There’s “widespread agreement that it’s written around 50 AD, 55 AD … Paul is pressure-testing his experience of Jesus against Peter’s,” said Clark, inferring what Paul must have done in his visits to Jerusalem. “He [Paul] says elsewhere that once he was preaching, that Peter and James approved of Paul’s message. And so we know that they’re all on the same page, and we know that from authentic letters of Paul.” 

Continuing to his final fact, Clark bluntly described it: “The empty tomb.” 

He called to mind the circumstantial evidence of “a really interesting line in Matthew’s gospel, it’s kind of a throw-away, and he says that there’s a rumor circulating among those who have remained Jewish and have not joined the Christian message that the disciples stole the body of Jesus … What does that presuppose?” 
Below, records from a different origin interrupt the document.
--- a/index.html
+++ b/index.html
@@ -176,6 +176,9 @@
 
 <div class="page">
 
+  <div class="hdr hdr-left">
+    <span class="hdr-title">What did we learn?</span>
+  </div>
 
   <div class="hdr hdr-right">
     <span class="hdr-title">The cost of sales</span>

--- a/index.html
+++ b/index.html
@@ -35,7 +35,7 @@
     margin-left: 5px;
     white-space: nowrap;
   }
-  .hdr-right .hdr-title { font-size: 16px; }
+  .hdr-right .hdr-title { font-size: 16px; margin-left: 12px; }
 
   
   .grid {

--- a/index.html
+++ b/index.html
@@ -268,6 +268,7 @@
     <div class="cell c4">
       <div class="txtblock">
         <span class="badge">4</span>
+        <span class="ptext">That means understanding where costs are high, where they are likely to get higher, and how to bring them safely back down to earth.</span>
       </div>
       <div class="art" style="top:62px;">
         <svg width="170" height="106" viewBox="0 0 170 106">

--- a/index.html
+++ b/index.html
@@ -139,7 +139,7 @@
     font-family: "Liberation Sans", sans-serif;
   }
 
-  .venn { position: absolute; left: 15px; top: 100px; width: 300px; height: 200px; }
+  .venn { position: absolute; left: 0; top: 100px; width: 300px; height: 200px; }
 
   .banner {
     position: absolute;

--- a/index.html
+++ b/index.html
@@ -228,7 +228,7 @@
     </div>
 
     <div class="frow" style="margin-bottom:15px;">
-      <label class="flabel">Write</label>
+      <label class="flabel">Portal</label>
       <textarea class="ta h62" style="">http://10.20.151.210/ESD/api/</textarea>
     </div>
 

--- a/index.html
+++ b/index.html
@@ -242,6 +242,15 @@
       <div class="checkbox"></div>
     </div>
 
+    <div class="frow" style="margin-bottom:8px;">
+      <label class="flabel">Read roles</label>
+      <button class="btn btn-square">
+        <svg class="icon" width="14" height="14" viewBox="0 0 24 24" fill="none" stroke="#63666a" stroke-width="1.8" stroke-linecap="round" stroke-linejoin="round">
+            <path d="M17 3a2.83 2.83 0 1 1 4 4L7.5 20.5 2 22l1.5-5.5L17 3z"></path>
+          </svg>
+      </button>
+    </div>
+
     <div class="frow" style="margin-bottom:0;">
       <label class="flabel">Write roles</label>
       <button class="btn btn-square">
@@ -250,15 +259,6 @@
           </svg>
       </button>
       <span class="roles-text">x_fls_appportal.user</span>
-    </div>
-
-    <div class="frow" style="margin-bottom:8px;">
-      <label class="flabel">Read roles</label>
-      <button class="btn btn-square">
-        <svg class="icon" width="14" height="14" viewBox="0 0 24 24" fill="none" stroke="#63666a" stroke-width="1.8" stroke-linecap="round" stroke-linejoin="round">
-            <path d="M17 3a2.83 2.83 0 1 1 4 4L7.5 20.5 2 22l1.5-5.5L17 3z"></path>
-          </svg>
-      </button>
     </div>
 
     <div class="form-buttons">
“Why on earth would he [Matthew] actually include that unless that’s actually a rumor that’s circulating, he’d have to be gratuitously including something that undermines his own case [for Jesus’s resurrection].” 

Next came another piece of the Gospels: “The four Gospels aren’t always unanimous on every last thing, but they’re unanimous on this: that the empty tomb was discovered by women.”  

“Josephus tells us that women couldn’t testify in court … women were viewed as being inherently unreliable,” Clark said. “If you’re concocting some fable, and you’re trying to start a new following, the most insane thing you could possibly do in the culture of year 33 in the Near East is to pin the most important claim on a bunch of women … scholars call that the principle of embarrassment, that people don’t tend to include embarrassing details unless they’re true.”    

Proceeding to his closing argument, Clark addressed alternative theories about the Resurrection.

Responding to the theory that the Resurrection is a conspiracy cooked up by the Apostles, Clark reasoned “You end up with a kind of miraculous conspiracy don’t you? You end up with a conspiracy that is unlike anything anyone has ever seen in the world for the last 10,000 years … you might as well believe in the Resurrection at that point.”

If the Resurrection is just the untruth found at the end of a “game of telephone … the gap between Jesus and the first generation, and then the following generations, it’s simply too tight for legend to grow up,” Clark explained, citing recent studies in the dating of New Testament texts, such as the oral tradition found in 1 Corinthians which New Testament scholar Gary Habermas dates to the 30s AD. 

“I think everyone in the world should hear the evidence for the Resurrection,” Clark concluded. “I think it’s an easy preponderance case to win in court.”